Среди мальцевских легенд любили вспоминать случай. В разгар зимы в тюрьму приехал осмотреть больную доктор Нерчинской каторги Рогалев. Необыкновенный, редкого душевного склада человек, делавший все возможное и невозможное, чтобы облегчить участь осужденных. Появления Рогалева ждали с нетерпением: с его помощью переправлялись, минуя цензуру, на волю и товарищам соседней Зерентуйской тюрьмы письма и записки. Приезжая в Мальцевку, доктор первым делом заходил в околоток, оставлял на вешалке шубу. Когда перед уходом он ее надевал, шуба была набита десятками карандашных и чернильных посланий.
В тот раз было как обычно. Покончивши с делами, Рогалев направился в околоток, надел шубу. Переложил, подумав, для большей надежности бумажную кипу в меховую шапку, надел на голову. Пошел в кабинет к Павловскому — проститься. В кабинете было натоплено, он машинально снял шапку — на пол посыпался бумажный поток.
Павловский, говорят, был крайне возмущен, наговорил приятелю немало обидных слов, но историю тем не менее замял.

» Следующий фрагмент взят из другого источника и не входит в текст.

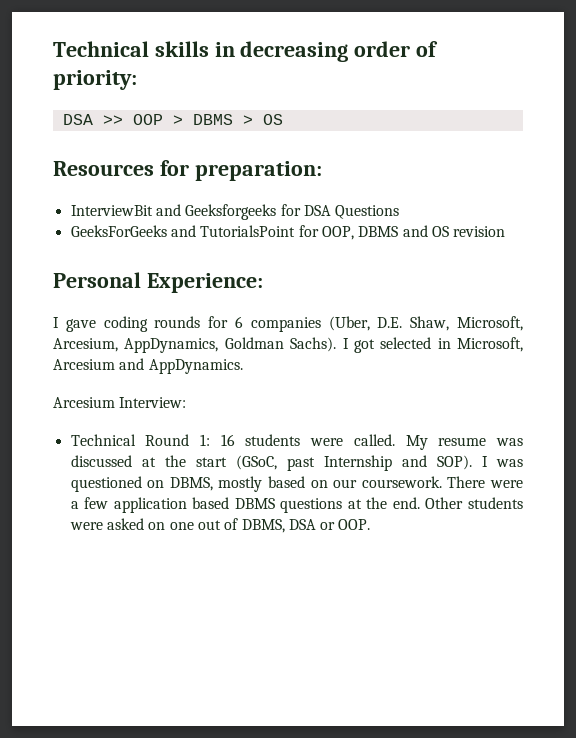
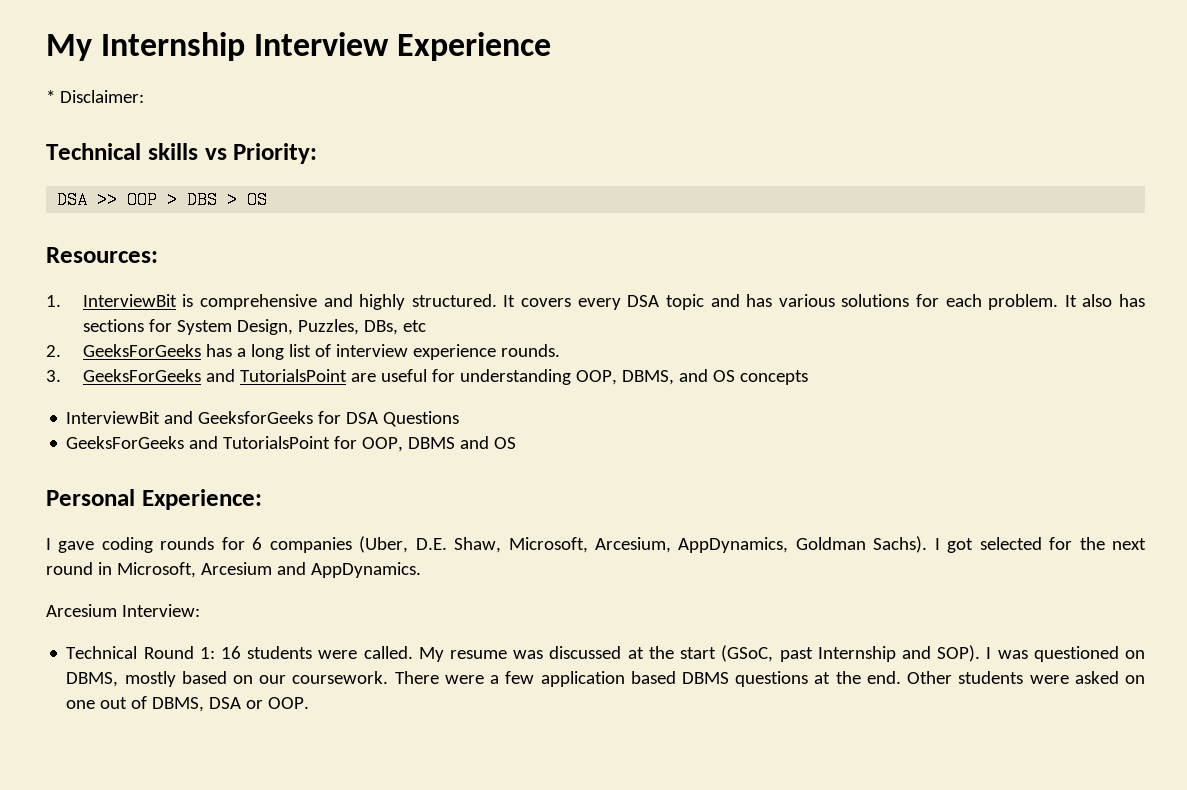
[53,41,439,62] [53,70,137,90] Technical skills in decreasing order of priority: -> [46,32,552,61] [46,90,144,103] [46,143,318,164] My Internship Interview Experience // * Disclaimer: // Technical skills vs Priority:
[192,114,233,125] DBMS -> [187,191,218,209] DBS
[53,160,322,181] Resources for preparation: -> [46,247,158,263] [46,294,1145,310] [82,319,426,335] [46,344,560,360] [46,369,808,385] Resources: // 1. InterviewBit is comprehensive and highly structured. It covers every DSA topic and has various solutions for each problem. It also has sections for System Design, Puzzles, DBs, etc // 2. GeeksForGeeks has a long list of interview experience rounds. // 3. GeeksForGeeks and TutorialsPoint are useful for understanding OOP, DBMS, and OS concepts
[185,204,277,220] Geeksforgeeks -> [198,411,314,424] GeeksforGeeks
[453,226,506,237] revision -> (517, 443) none
(432, 343) none -> [1049,537,1147,550] [46,562,93,575] for the next round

«Тридцатое августа, вторник. Шестьдесят седьмой день на каторге», — записала она в тетрадке.
День выдался необычным, радостным. Явилась возможность оказаться за пределами тюремных стен, почувствовать себя на короткое время свободной.
Елизавета Павловна собралась на почту в Старый Акатуй. Пришли денежные переводы на имя Александры Адольфовны и Маруси Беневской, получить их вовремя было невозможно: Павловский уехал по вызову начальства в Иркутск, и временно замещавшая его старшая надзирательница позволила экономической старосте политкаторжанок и трем другим обитательницам камер — Измайлович, Беневской и Каплан — съездить на Александровский завод с обязательством вернуться к вечерней поверке.